__Required action__. Please reproduce all the records exactly while leaving out their pictures.

__Data__.
+++++

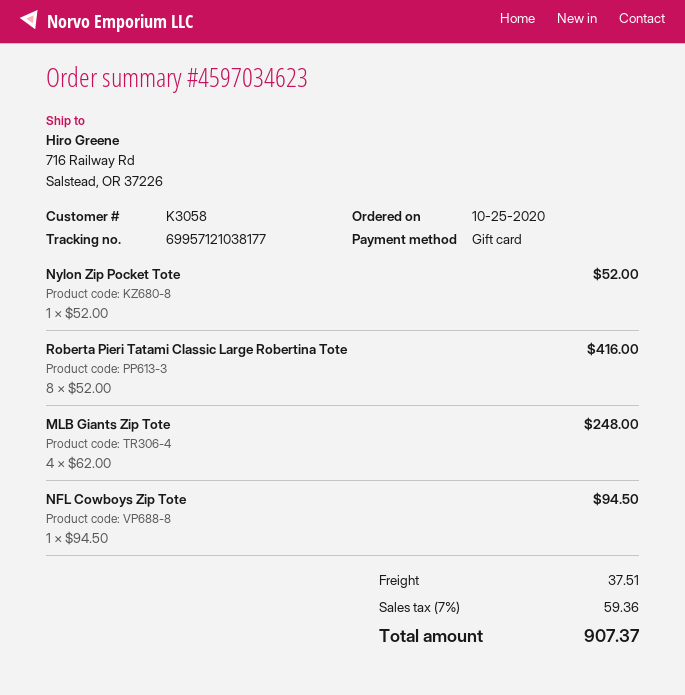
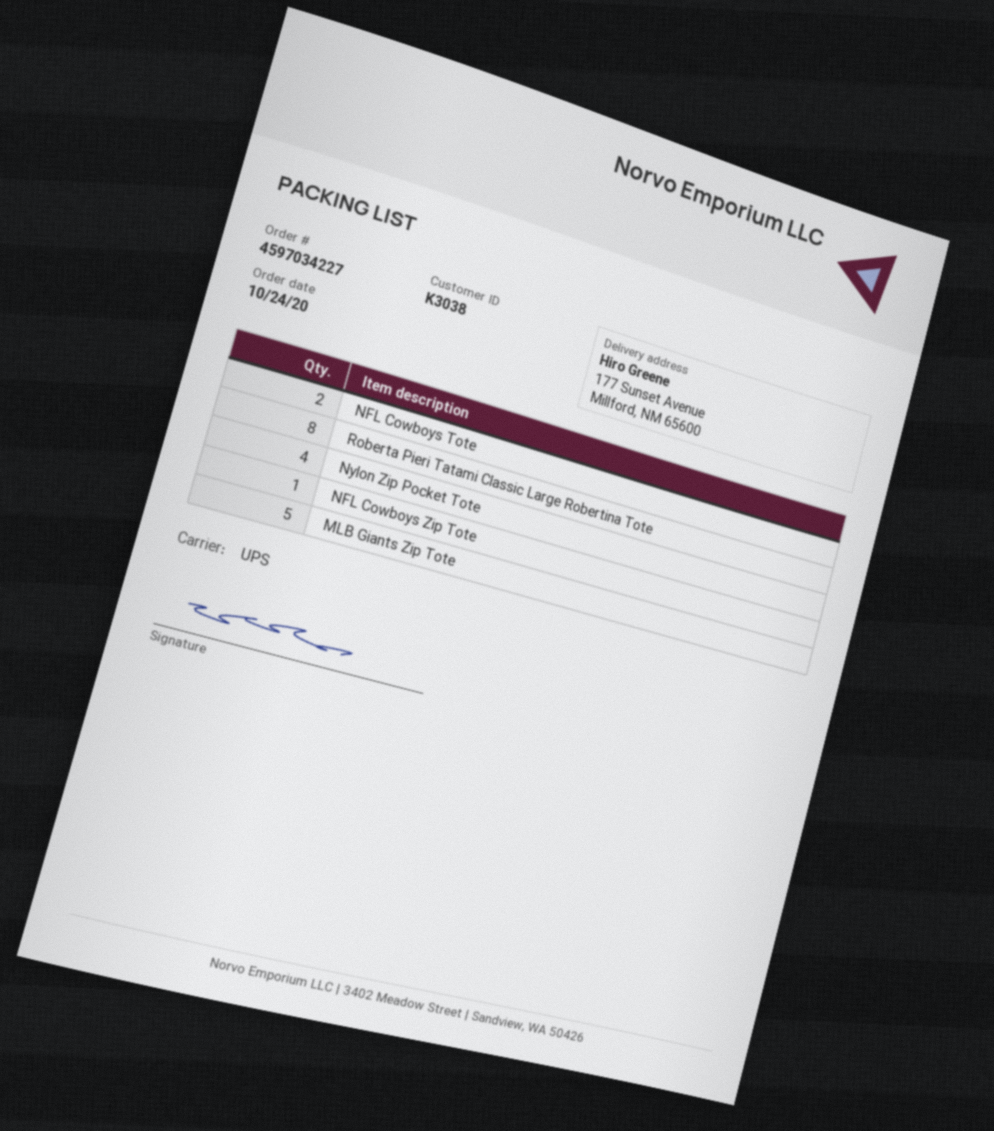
order number: 4597034623 -> 4597034227
order date: 2020-10-25 -> 2020-10-24
customer number: K3058 -> K3038
ship to: 716 Railway Rd, Salstead, OR 37226 -> 177 Sunset Avenue, Millford, NM 65600
Nylon Zip Pocket Tote: 1 -> 4
MLB Giants Zip Tote: 4 -> 5
NFL Cowboys Tote: none -> 2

+++++

__Answer box__.
order number: 4597034623 -> 4597034227
order date: 2020-10-25 -> 2020-10-24
customer number: K3058 -> K3038
ship to: 716 Railway Rd, Salstead, OR 37226 -> 177 Sunset Avenue, Millford, NM 65600
Nylon Zip Pocket Tote: 1 -> 4
MLB Giants Zip Tote: 4 -> 5
NFL Cowboys Tote: none -> 2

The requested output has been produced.